L’apprentissage de la cruauté adolescente
Le cinéaste puise directement dans ses propres souvenirs d’enfance. En retrouvant ses journaux intimes rédigés à l’âge de douze ans, il redécouvre cet été passé dans un camp sportif masculin où l’exclusion collective servait d’apprentissage brutal à la virilité. Le film porte cette matière autobiographique avec une sincérité troublante. Ici, la cruauté adolescente n’est pas un simple jeu. Elle devient un langage social, un moyen de définir qui appartient au groupe et qui doit en être rejeté. Le personnage de Ben, nouvel arrivant au camp, devient progressivement le miroir de cette tension intérieure. Refusant d’abord de céder à la logique collective, il se retrouve pourtant happé par la peur d’être lui-même marginalisé.
Le réalisateur décrit avec finesse cet âge fragile où l’identité reste mouvante, où le regard des autres devient une question de survie symbolique. La violence physique importe finalement moins que cette angoisse permanente de perdre sa place au sein du groupe.
Filmer l’inconfort et le malaise des corps
La mise en scène épouse ce trouble psychologique avec une redoutable efficacité. Tourné en pellicule 35 mm, le film développe une texture organique qui accentue l’inconfort sensoriel. Les corps en transformation, les peaux marquées, l’omniprésence de l’eau, de la sueur et du contact physique créent une atmosphère presque fiévreuse. Charlie Polinger détourne ainsi les codes du cinéma d’horreur pour parler de masculinité adolescente, évoquant parfois l’influence de Carrie, Grave ou encore Black Swan. Mais là où ces récits mettent souvent en scène des adolescentes confrontées à leur métamorphose, le réalisateur choisit ici des garçons de douze ou treize ans, rarement filmés avec une telle vulnérabilité.
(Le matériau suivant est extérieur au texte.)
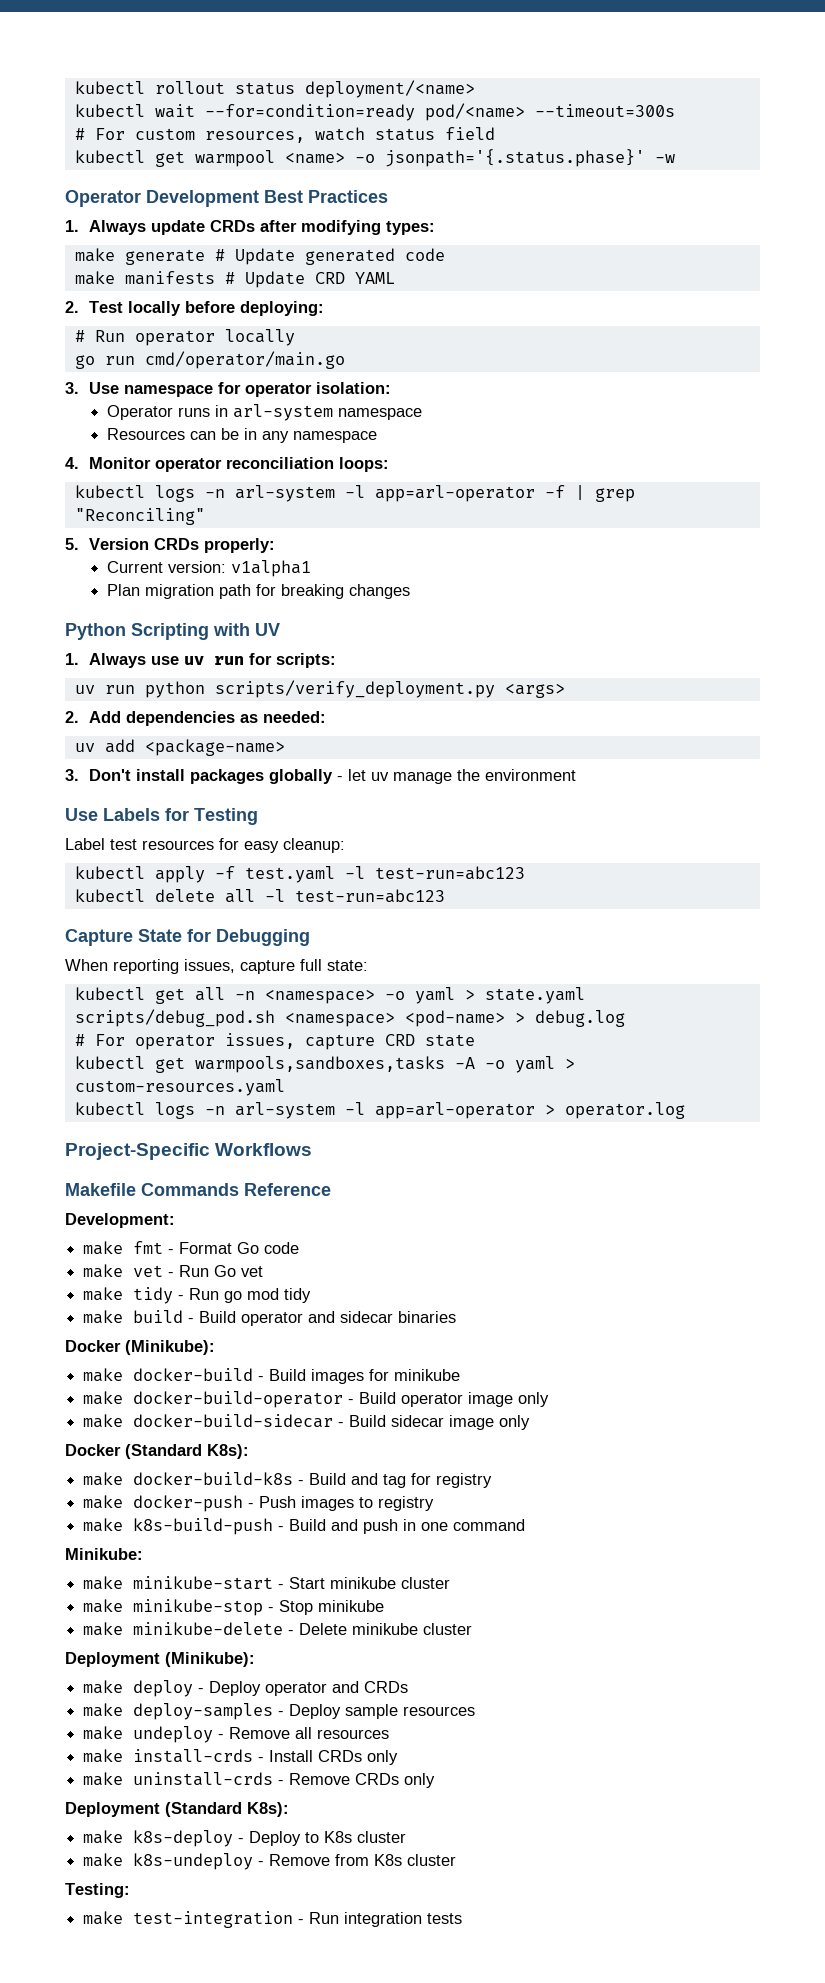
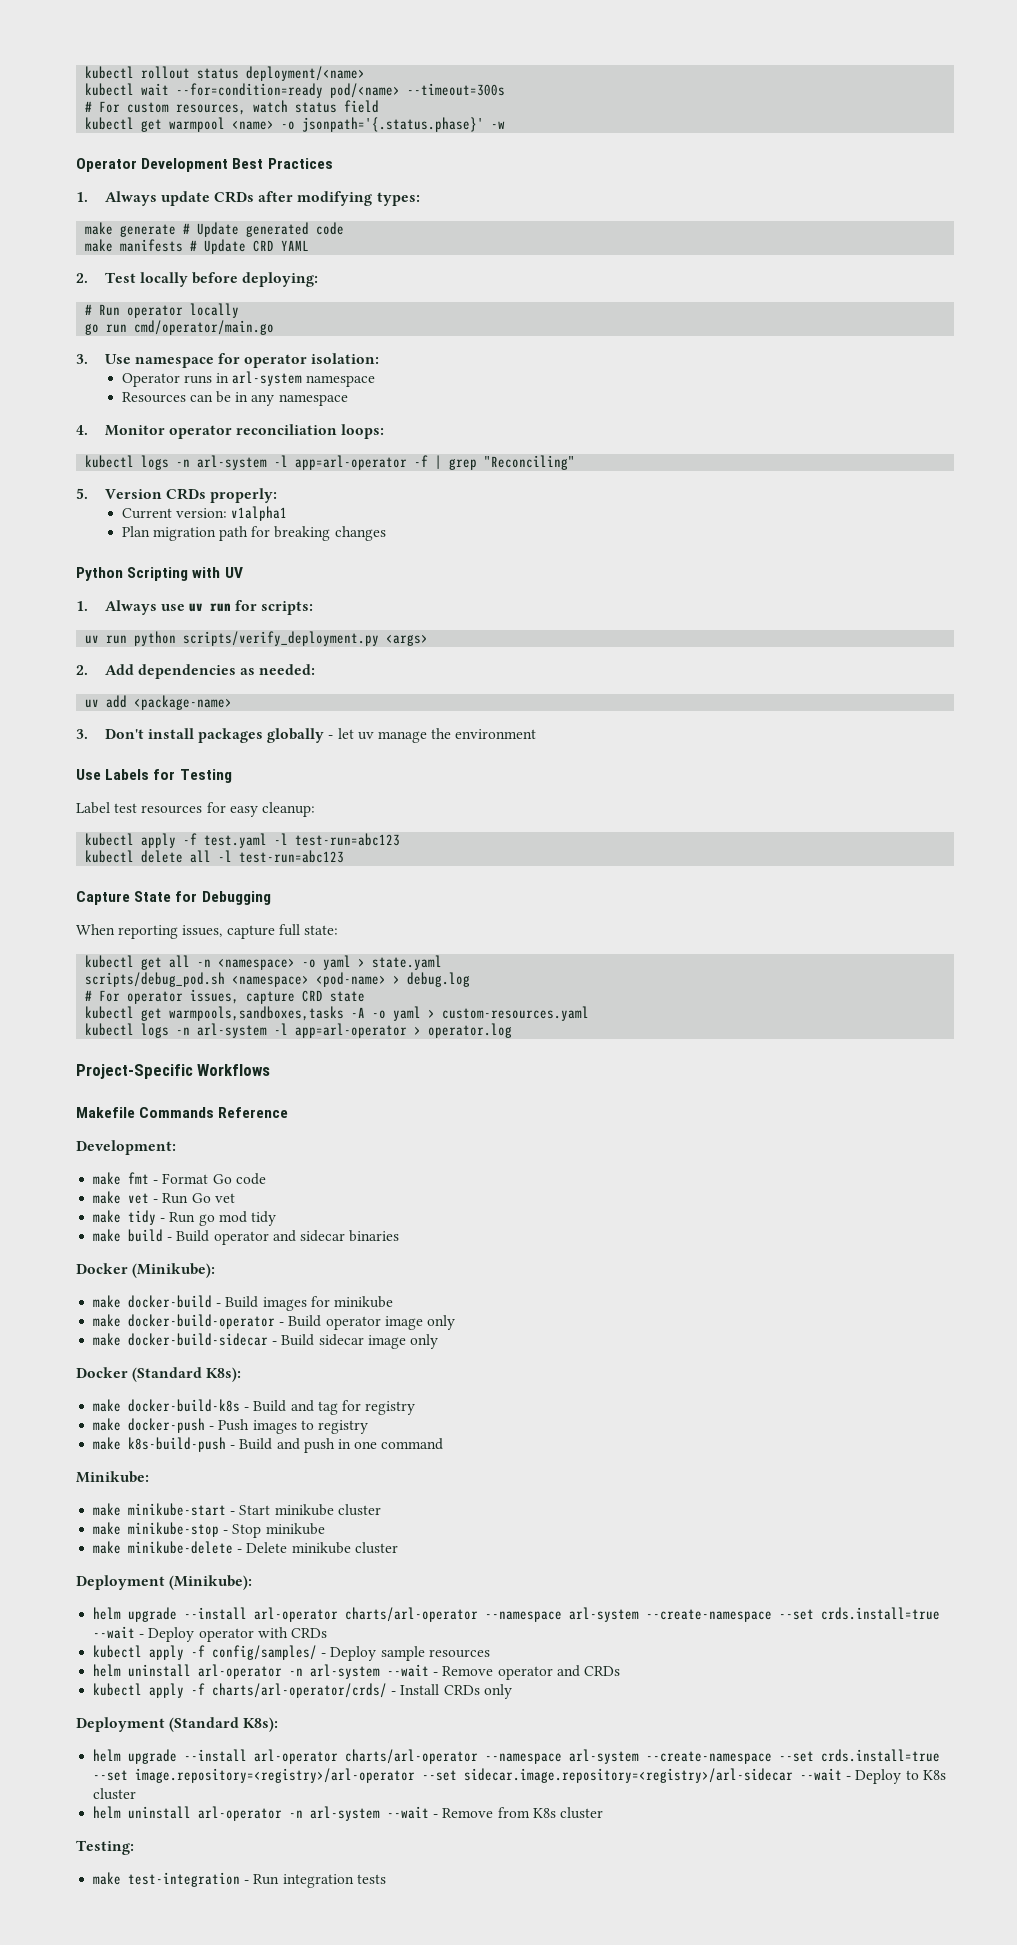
- make deploy - Deploy operator and CRDs
- make deploy-samples - Deploy sample resources
+ helm upgrade --install arl-operator charts/arl-operator --namespace arl-system --create-namespace --set crds.install=true --wait - Deploy operator with CRDs
+ kubectl apply -f config/samples/ - Deploy sample resources
- make undeploy - Remove all resources
- make install-crds - Install CRDs only
- make uninstall-crds - Remove CRDs only
+ helm uninstall arl-operator -n arl-system --wait - Remove operator and CRDs
+ kubectl apply -f charts/arl-operator/crds/ - Install CRDs only
  Deployment (Standard K8s):
- make k8s-deploy - Deploy to K8s cluster
+ helm upgrade --install arl-operator charts/arl-operator --namespace arl-system --create-namespace --set crds.install=true --set image.repository=<registry>/arl-operator --set sidecar.image.repository=<registry>/arl-sidecar --wait - Deploy to K8s cluster
- make k8s-undeploy - Remove from K8s cluster
+ helm uninstall arl-operator -n arl-system --wait - Remove from K8s cluster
Cette authenticité doit beaucoup au travail du casting.
Après plus d’un millier d’auditions, Charlie Polinger a privilégié de très jeunes interprètes encore traversés par cette période instable entre enfance et adolescence. Everett Blunck impressionne par son jeu intérieur tout en retenue, tandis que Kayo Martin et Kenny Rasmussen apportent une énergie imprévisible qui nourrit la tension permanente du récit. Joel Edgerton, également producteur du film, a reconnu s’être profondément identifié à cette histoire, contribuant à accompagner un projet aussi intime qu’inconfortable.
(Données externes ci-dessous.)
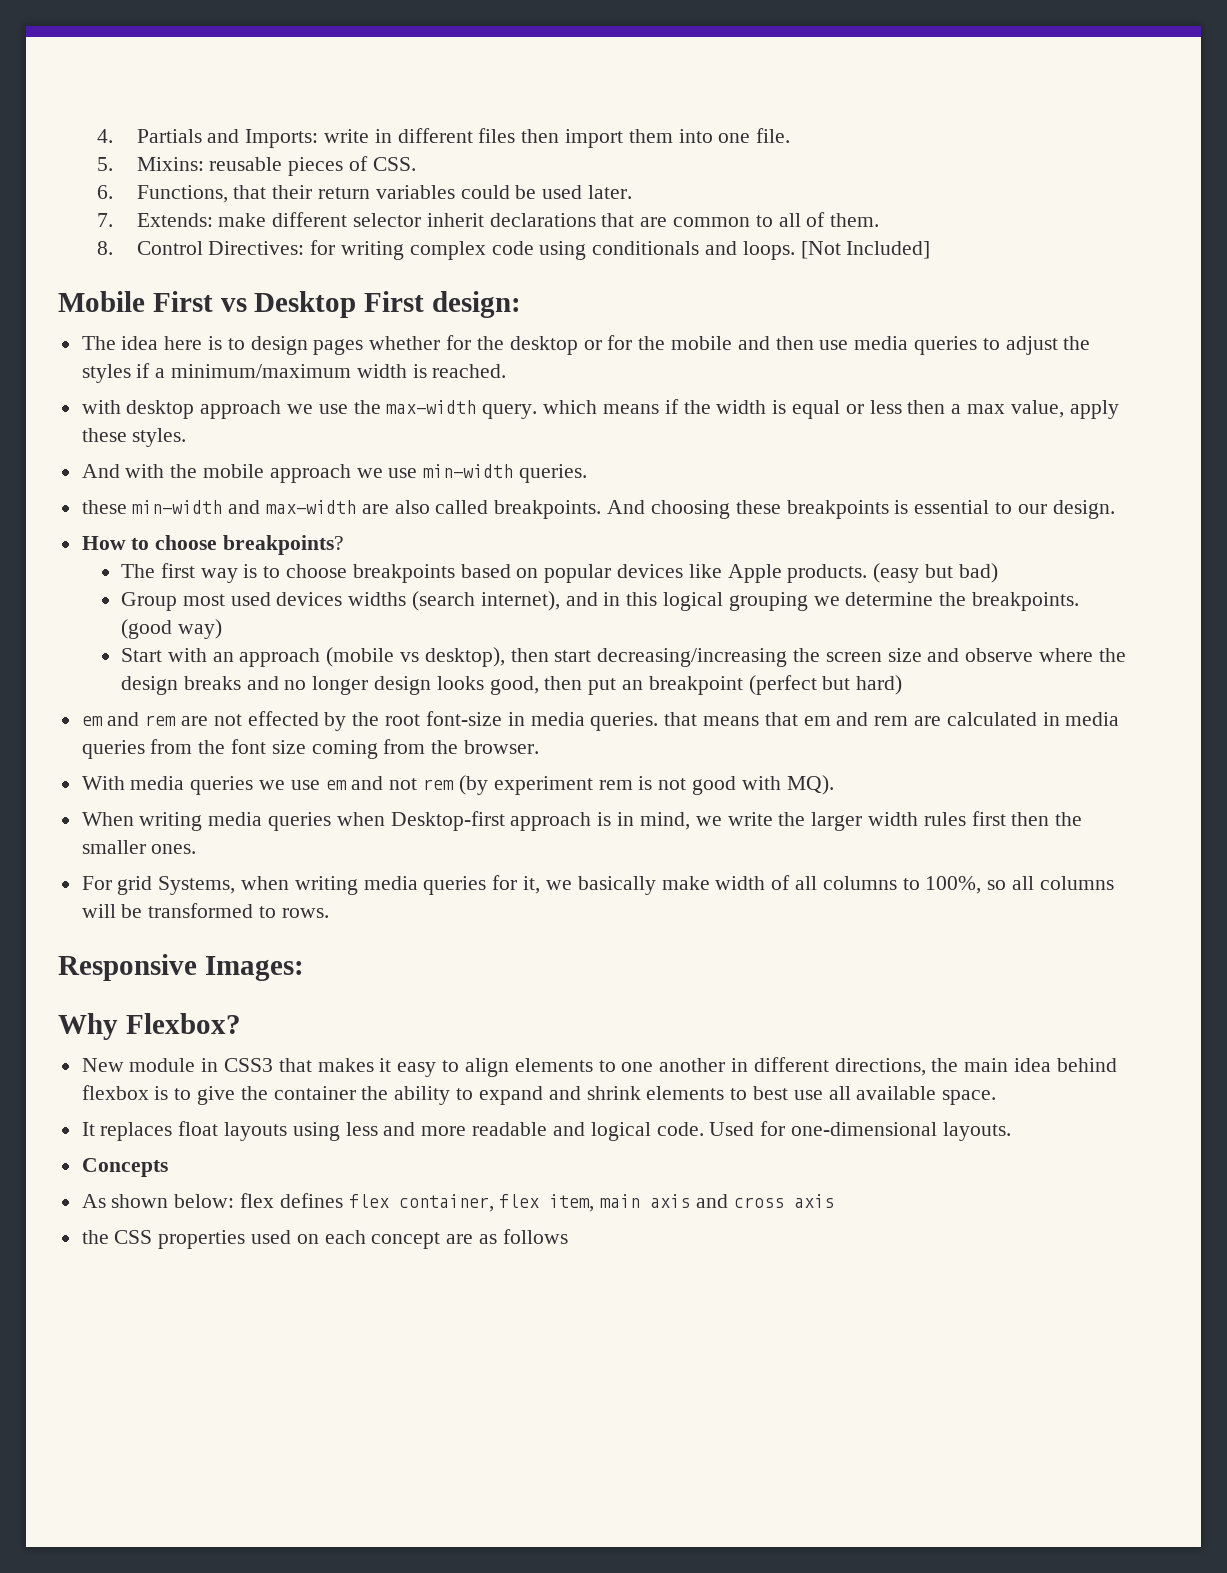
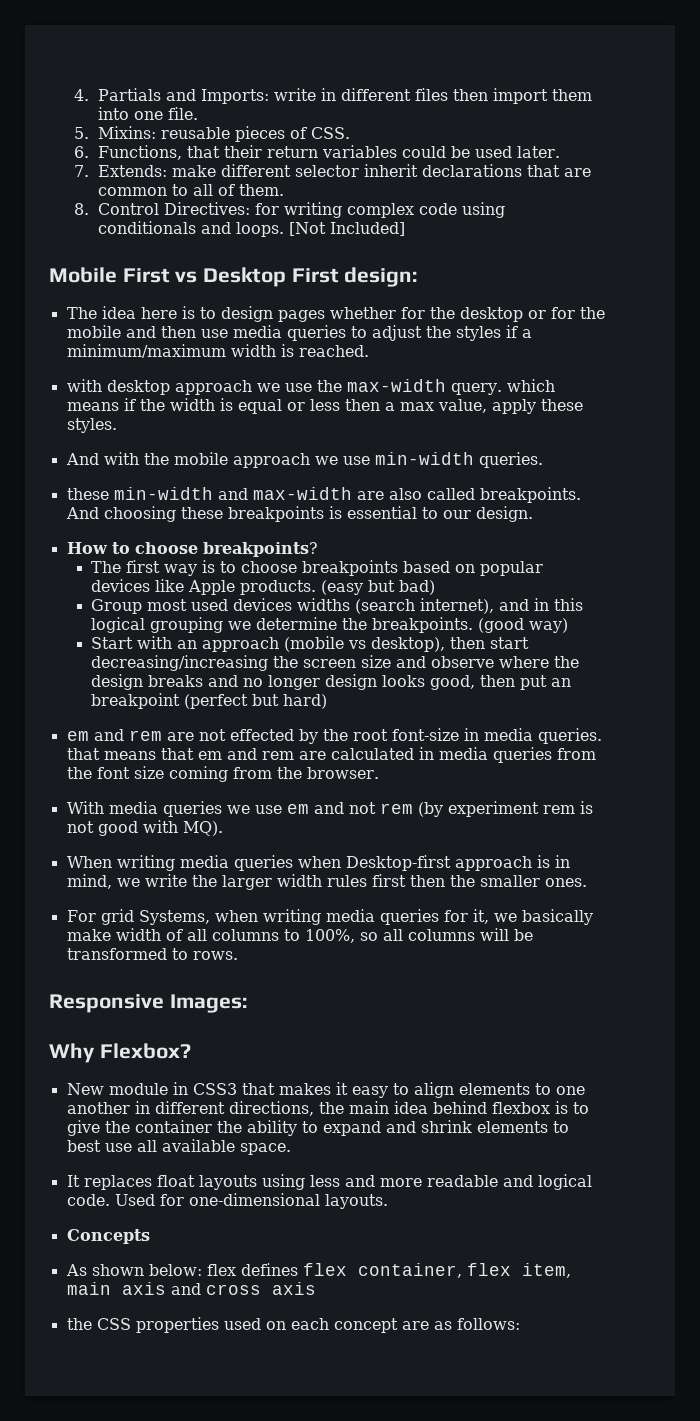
- the CSS properties used on each concept are as follows
+ the CSS properties used on each concept are as follows:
Un regard sans concession sur la violence collective
Le plus troublant demeure sans doute la manière dont le film refuse toute nostalgie. Là où beaucoup de récits sur l’adolescence masculine enjolivent les souvenirs de bande ou les rites de passage, Charlie Polinger montre comment la peur collective transforme la différence en menace. Derrière cette prétendue “peste”, c’est le mécanisme du bouc émissaire qui se met en place, avec sa logique implacable d’humiliation et de domination. Le résultat est parfois éprouvant, mais d’une cohérence impressionnante pour un premier film. Sous ses apparences de thriller psychologique, cette œuvre parle surtout du moment où l’enfance découvre que la violence peut devenir une manière d’exister aux yeux des autres.